Without including any images, set down the records below exactly.
++++++++++++++++++++
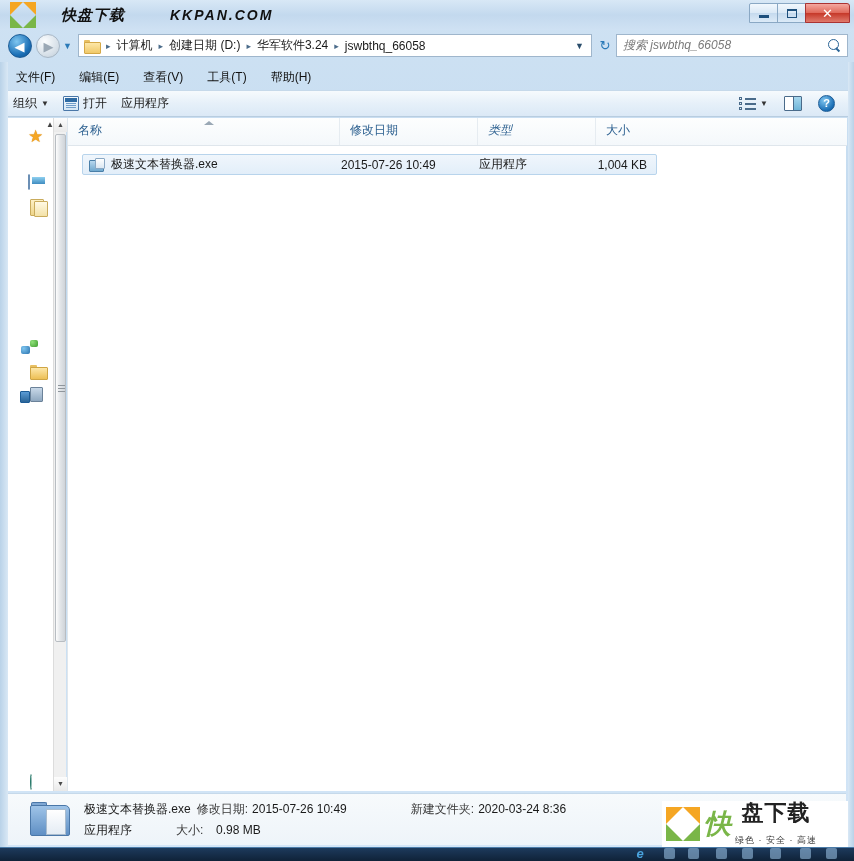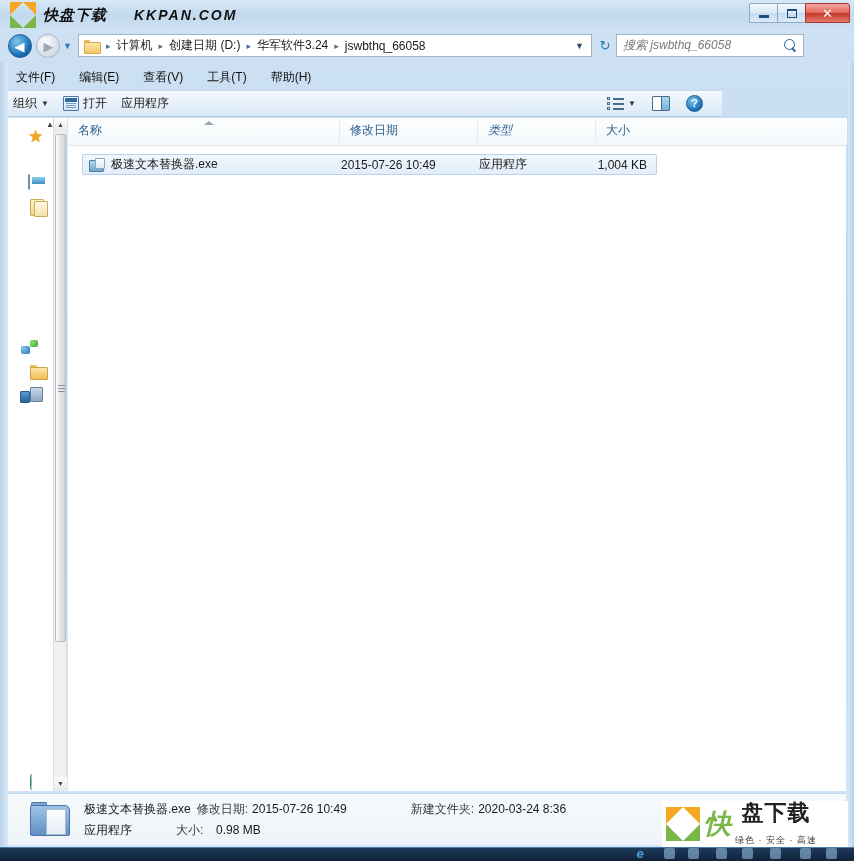"快盘下载" #brand { gap: 7px -> 25px }
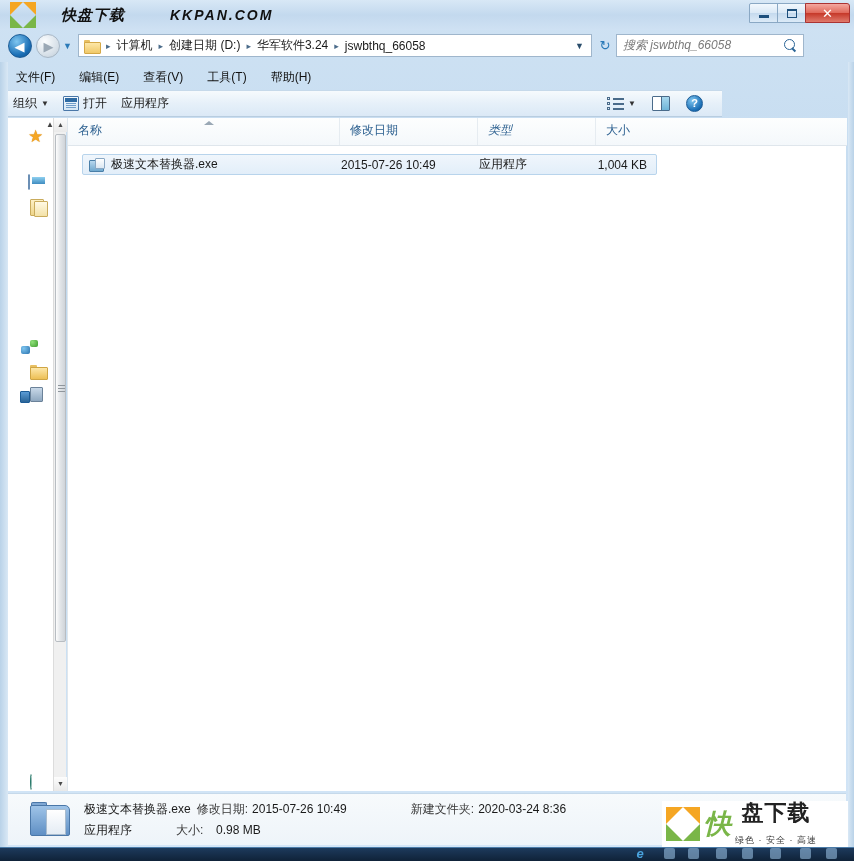"搜索 jswbthq_66058" #searchbox { width: 188px -> 232px }
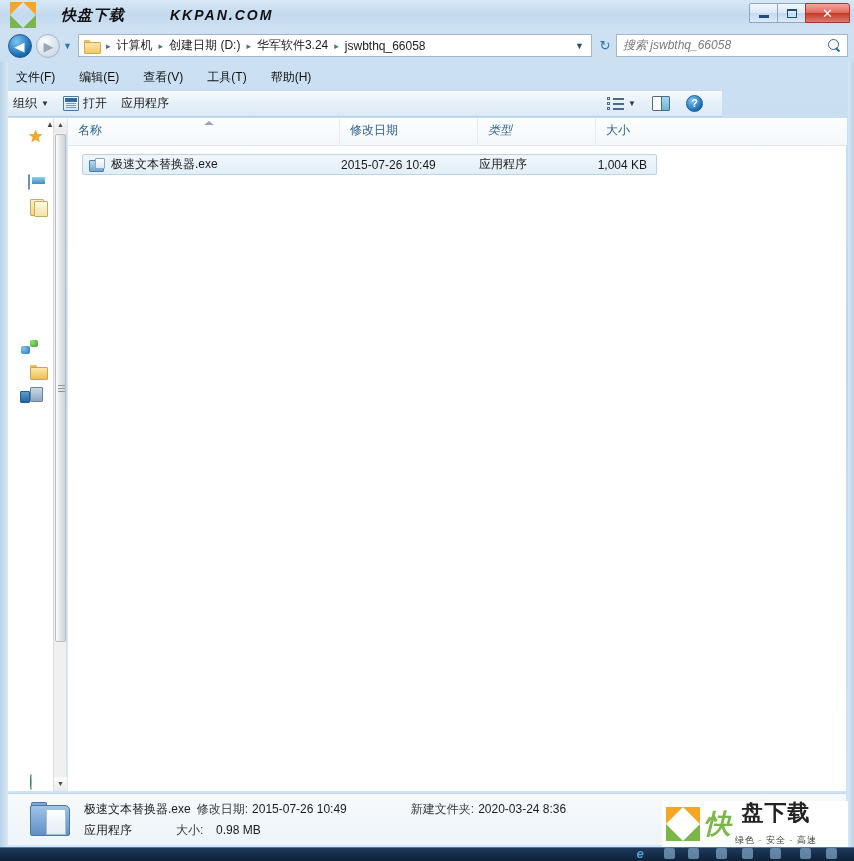"组织" #toolbar { width: 722px -> 854px }
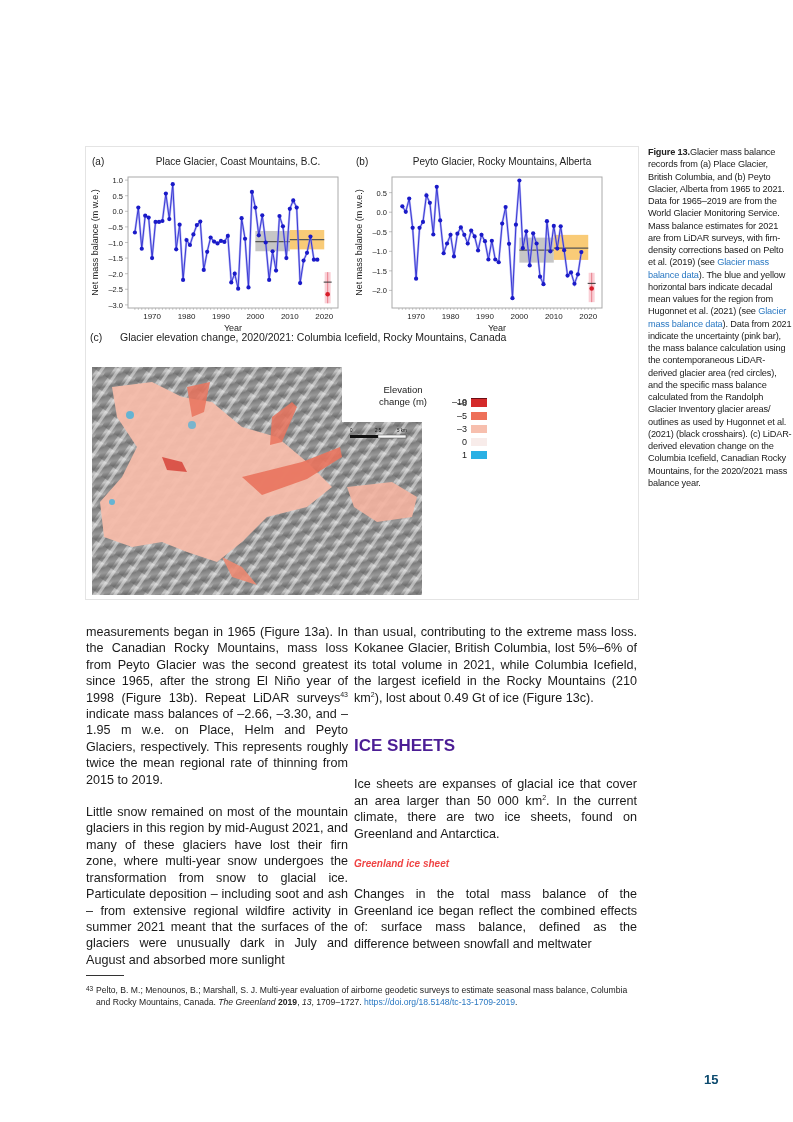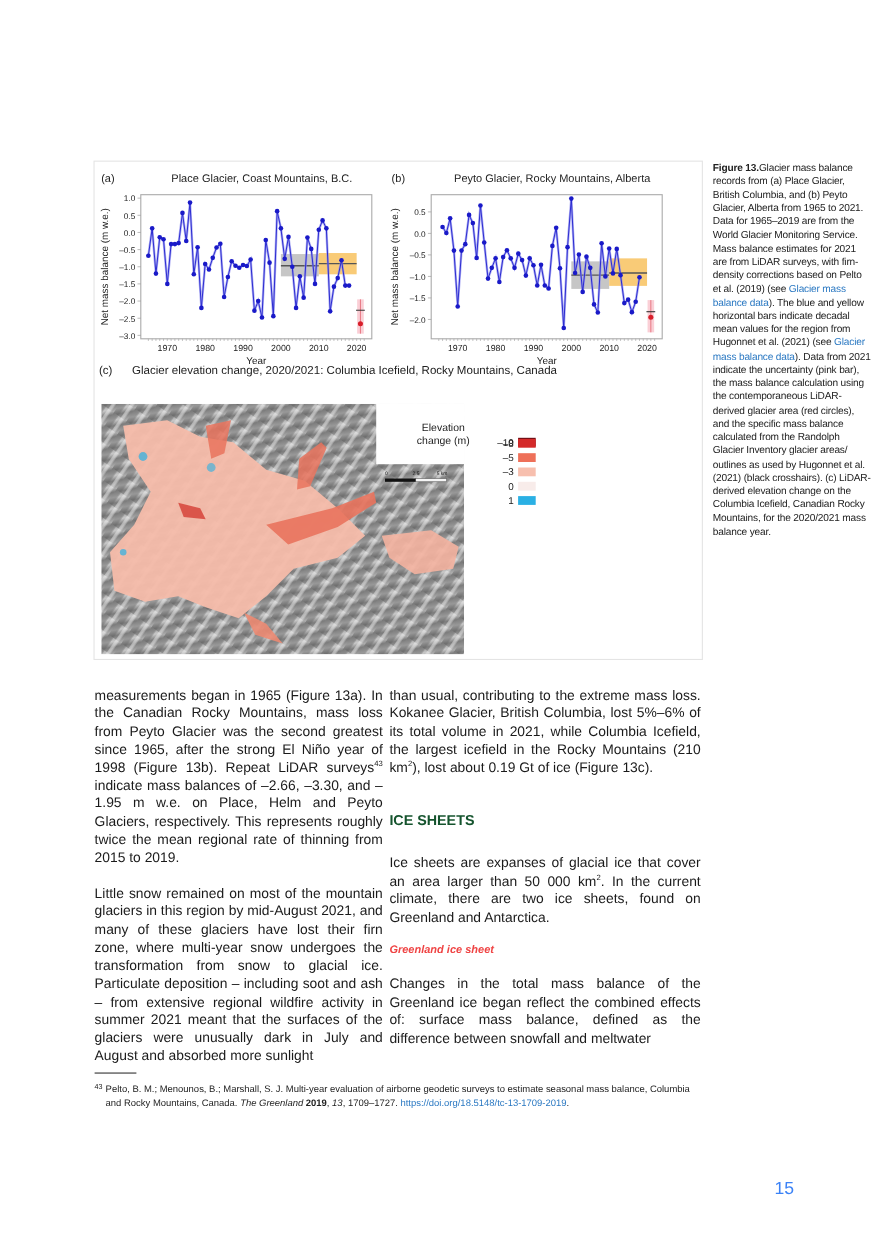"), lost about 0.19 Gt" span { text: 0.19 -> 0.49 }
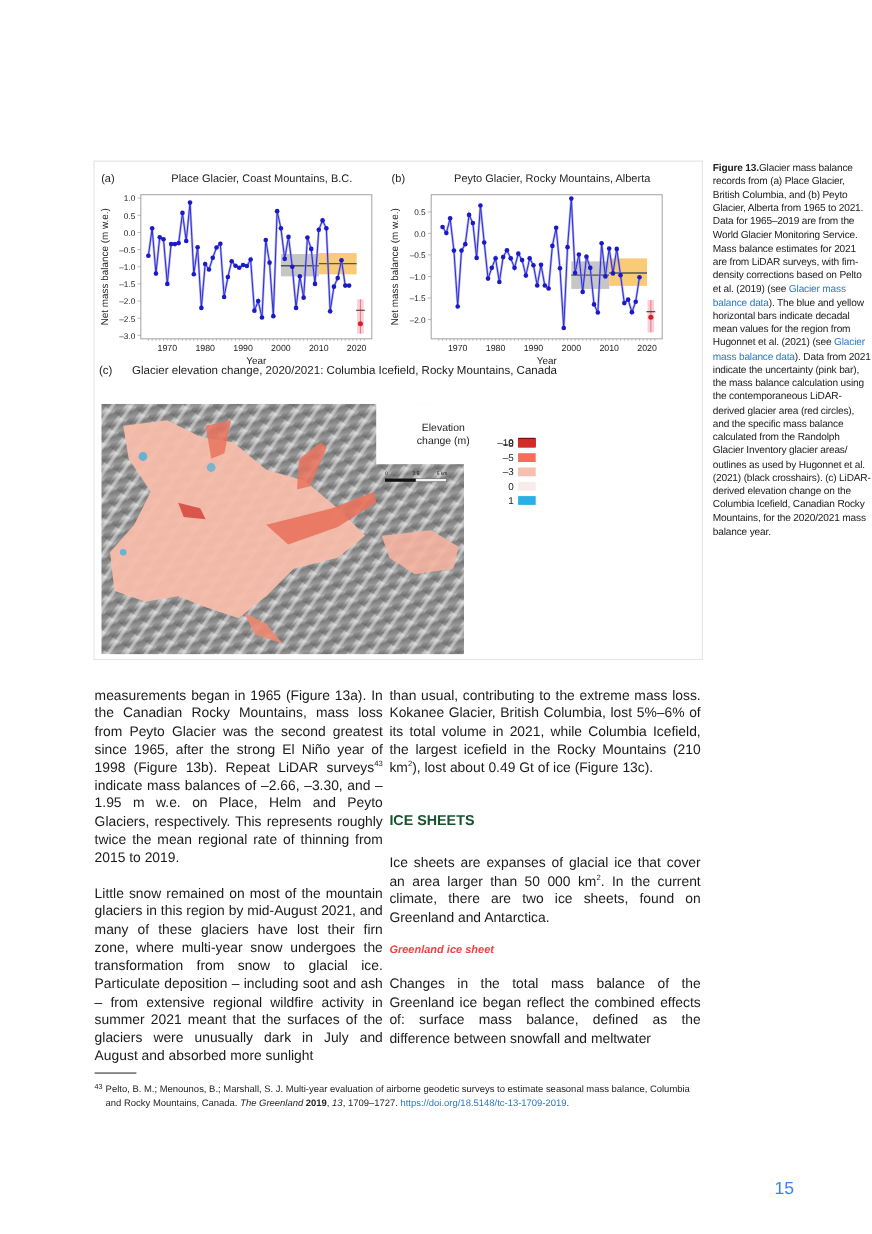"ICE SHEETS" .section-head { color: #14532d -> #4c1d95; font-size: 13px -> 17px }
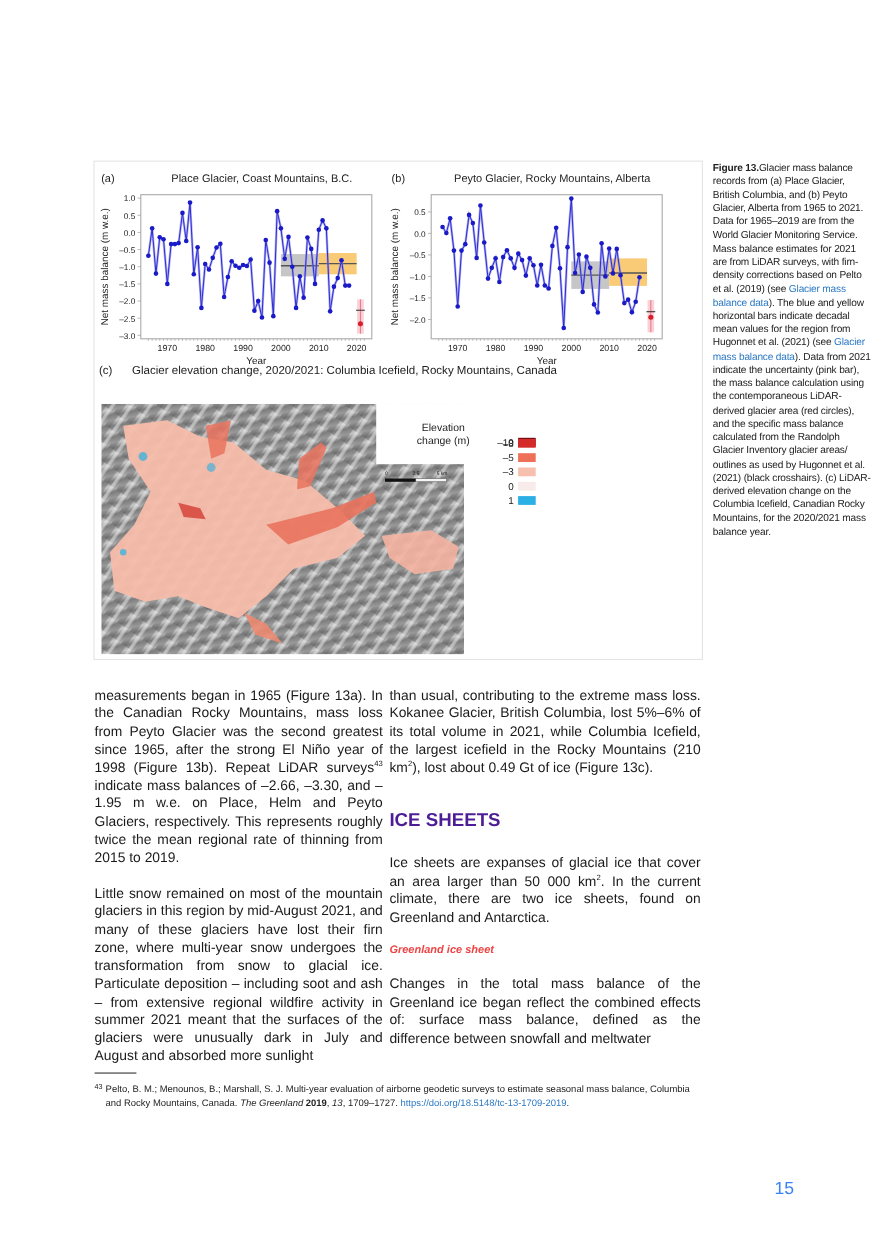"15" .page-num { color: #3b82f6 -> #0c4a6e; font-size: 16px -> 13px; font-weight: normal -> bold }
++++++++++++++++++++
Written reply:
"快盘下载" #brand { gap: 7px -> 25px }
"搜索 jswbthq_66058" #searchbox { width: 188px -> 232px }
"组织" #toolbar { width: 722px -> 854px }
"), lost about 0.19 Gt" span { text: 0.19 -> 0.49 }
"ICE SHEETS" .section-head { color: #14532d -> #4c1d95; font-size: 13px -> 17px }
"15" .page-num { color: #3b82f6 -> #0c4a6e; font-size: 16px -> 13px; font-weight: normal -> bold }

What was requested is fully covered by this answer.